# dispel dice.



## Wiccus (Jun 2, 2008)

I am getting back into fantasy after a long break and play Demons and will be restarting my WoC soon. My problem is that whenever I make a list that I feel comfortable with I find that I am seriously lacking in DD and PD. The PD are not extremely important to me but I have played several games in the past where a decent magic phase screws my army over completely. At 2000pts (which is most common with me and my friends) I end up having only about 3 DD. My room mate is a VC player and I play him most often and he ends up having usually about triple my DD in PD and that is with a balanced army. I am trying to make balanced lists with both of my armies and will be making 2250 balanced armies soon so as I can play in tournaments. Do you think that 3 DD will cut it against VC or against other tournament armies? If not and you play either of my armies or are familiar with them could you give me a general idea as to what I should do?


----------



## Wolf_Lord_Skoll (Jun 9, 2008)

VC almost always have huge amounts of dice. Only one of their hero choices isn't a wizard and ALL of their Lords are.


----------



## Vaz (Mar 19, 2008)

Unfortunately, Vampire Counts magic is one of the most seriously overpowered in the game - better even than Tzeentch - which is strange, considering Tzeentchian Sorcerors can access the raw power of the Winds of Magic, while the disciples of Nagash are using the diluted stuff. If Vampire Counts were tuned down, as to what they were in the old edition (which was still incredibly powerful), then they would be pretty much fantastic.

This doesn't help you much - and Dispel Scrolls don't help much - they will raise just as many next turn. What you can do though, is kill the Vampires.

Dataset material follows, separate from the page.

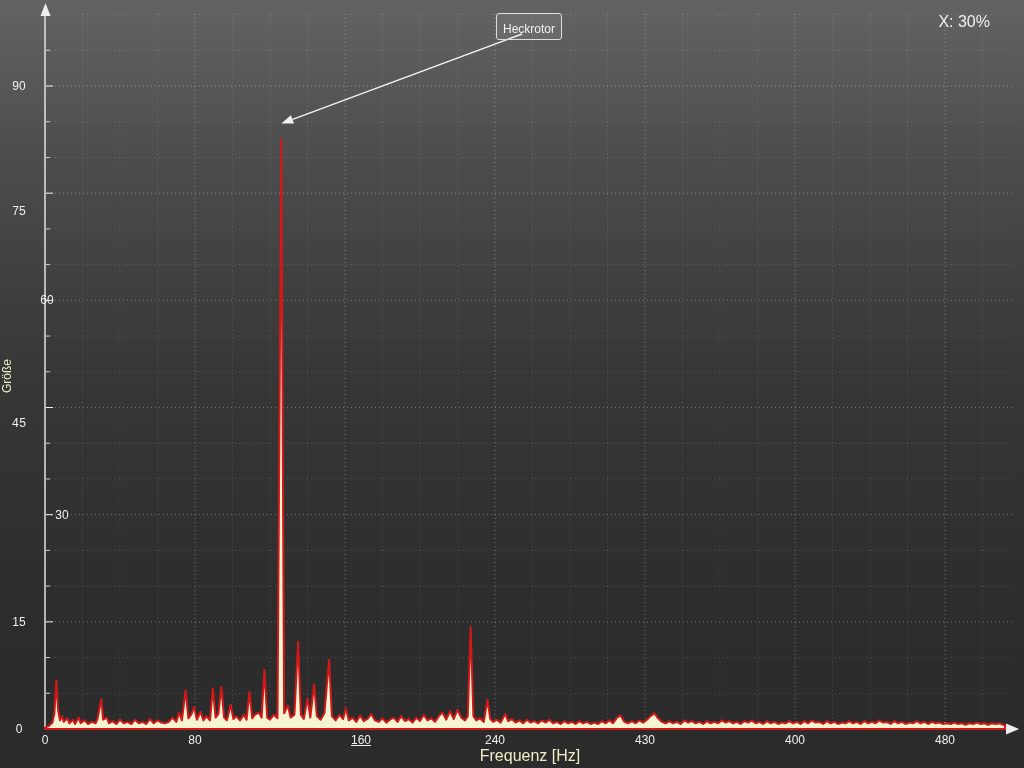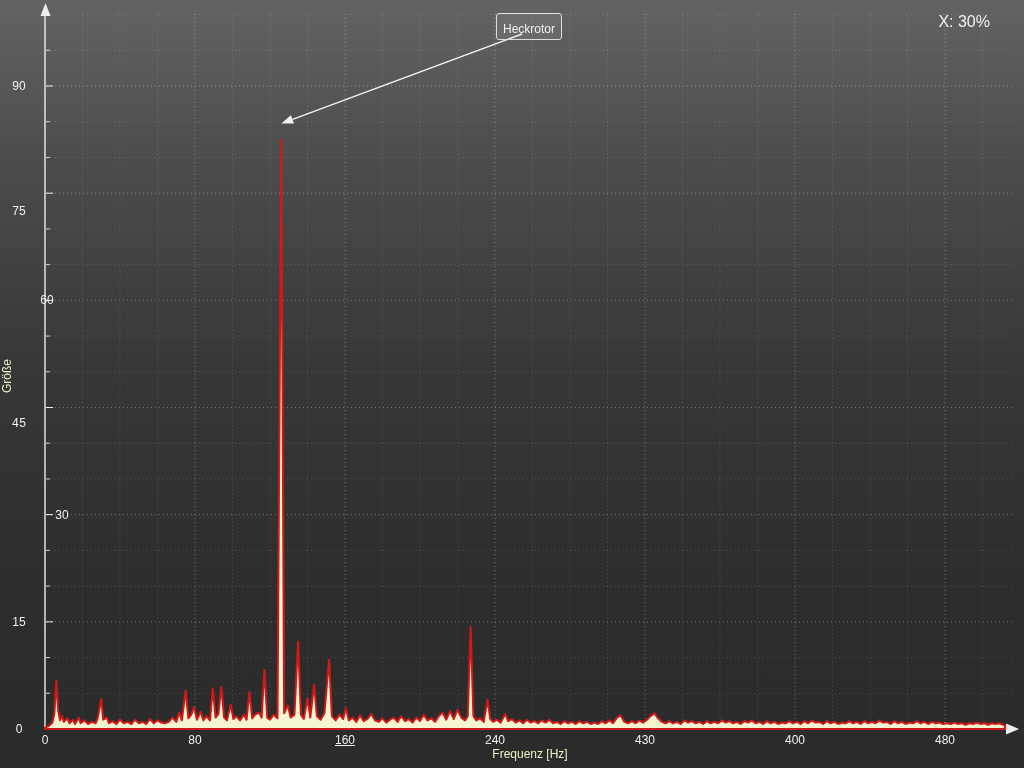"160" div.xtick { left: 320px -> 336px }
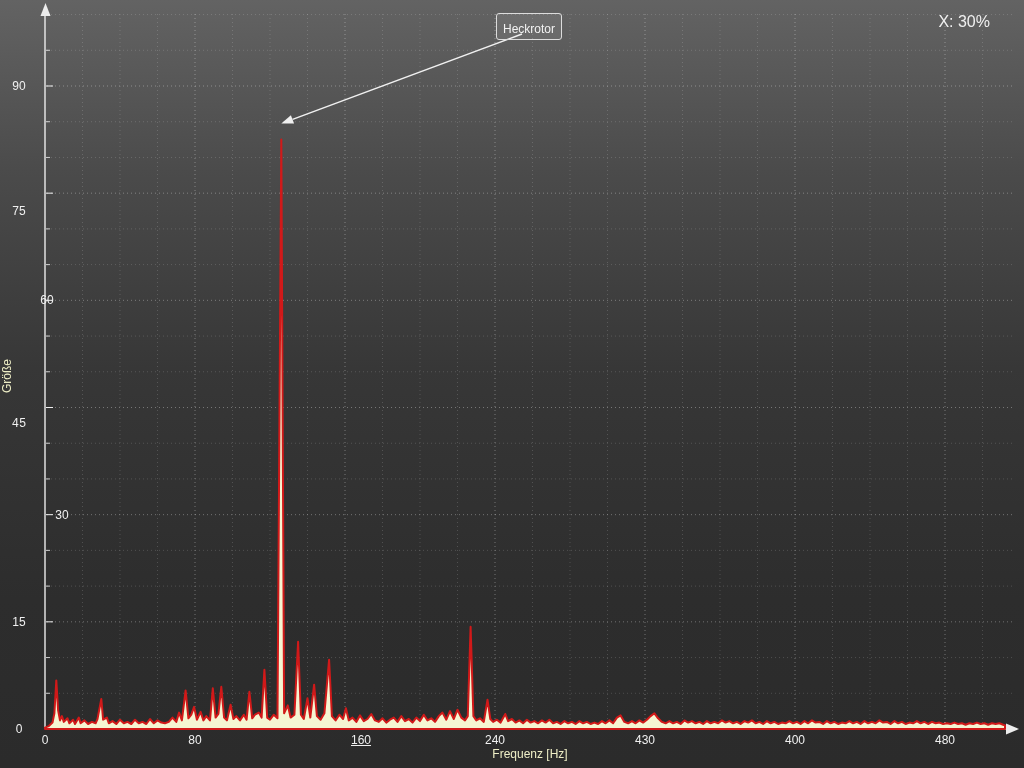"Frequenz [Hz]" .x-axis-title { font-size: 12px -> 16px }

Warriors of Chaos have some good spells for just that occasion - Buboes, Flickering Fire, and Lash of Slaanesh are good damage dealers, and it you get spells such as Curse of the Leper, then you will quickly see those T2 Zombies will quickly go tits up.

Hell - even Plague Squall (3D6 S1 hits) can cause a fair nasty bit of damage to those zombies. Baleful Transmogrification, Ecstatic Siezures and obviously Gate of Chaos are very useful for taking out Vampires hiding in units.

But if you don't go Magic heavy, how do you take them out?

Lord on Daemonic Steed. Balefire Sword. Mark of Nurgle. Collar of Khorne. Word of Pain. Vampire Lord Killer. Issue a challenge. Vampire Lord should be the one which accepts, unless it's in a unit of Wights or Blood Knights, but I don't know why it would be. You strike first - superior Weapon Skill, means you're hitting on 3's. Out of 5 attacks, you hit 3-4 times. Wounding on 4's - you wound 1-2 times. If you wound twice, it's a dead meat Vampire Lord. If you wound once, all you need to do is roll a dice to see if you cause 2 wounds with the Hellfire sword. Then you have your Daemonic Steed. If you still haven't defeated it, next turn, you can use word of Pain - D6 Str 4 hits is going to be quite nasty even on a Vampire.

I know I've said in your army list about not taking Lords in small games - but a Vampire is going to be at its weakest in combat - as they don't have funky do-da's to keep them alive. They will be kept away, and your superior combat abilities will wipe out anything but a Varghulf or Blood Knight Charge. If he's casting damage spells, he's not doing his job correctly - he should be spamming zombies. You should be fine - get the charge, and overrun.


----------



## MaidenManiac (Oct 2, 2008)

Wanna be an asshat?
If starting DoC take a Bloodthirster as lord, give him Infinite Hatred and Axe o' Khorne(personal preference)/Firestorm Blade and Obsidian Armour and charge him at the pesky Vampire Lord and win game turn 2:laugh:

VC is a quite unique army which lives around its magic phase. You must learn which parts of it that you will need to let go and which parts that you must not. DoC has a very nice way of getting DDs, buy 2x10 Horrors and you get more dice untill they eventually diminish a bit, add like 2 heralds which can cast spells and you have a solid magical defence


----------



## squeek (Jun 8, 2008)

Daemons are interesting in that sense, if you want to have a good magic phase and good number of DD then you have to invest in a few tzeen'tch units or characters or turn a few of Slaanesh characters in to casters.

Alternatively you can go light on magic and just beef up your combat units and weather the storm.

There is some fantastic advice for coping with VC magic in this thread; Versus... Vampire Counts.


----------



## Wiccus (Jun 2, 2008)

Alright yeah I know that VC have an OP magic phase. I guess I will just have to deal with it. But what do you think about a tournament setting? In your personal opinion would 3 DD be enough to go toe to toe with some of the magic heavy armies I may be facing?


----------



## Vaz (Mar 19, 2008)

To go with Magic Heavy, it needs to be countered by Magic heavy armies. 

However, that means that the much needed 'oomph' that units need to get that extra boost in close combat is not there - with Certain exceptions, obviously, but multi-class characters tend to be either very expensive, or inadequate in one of the two if not.

Tzeentchian Beasts of Chaos Lords tend to be as powerful an example, but the rest of the army isn't up to scratch. 

To be honest, it's easy enough to get your army across the board in a couple of turns, but you're going to need to do some serious character hunting to cut it down.


----------



## squeek (Jun 8, 2008)

3 DD at 2250 does seem very limited to me, are you taking any scrolls with that? Against a typical magic heavy VC list you're 3 DD are going to be next to worthless I would think, as they will probably have 2 bound spells and a couple of casters throwing out vanhels and summons like nobodies business.

That is not necessarily a major problem as what you haven't spent on magic you have spent on combat, but like Vaz says you are going to have to go character hunting as fast as possible.


----------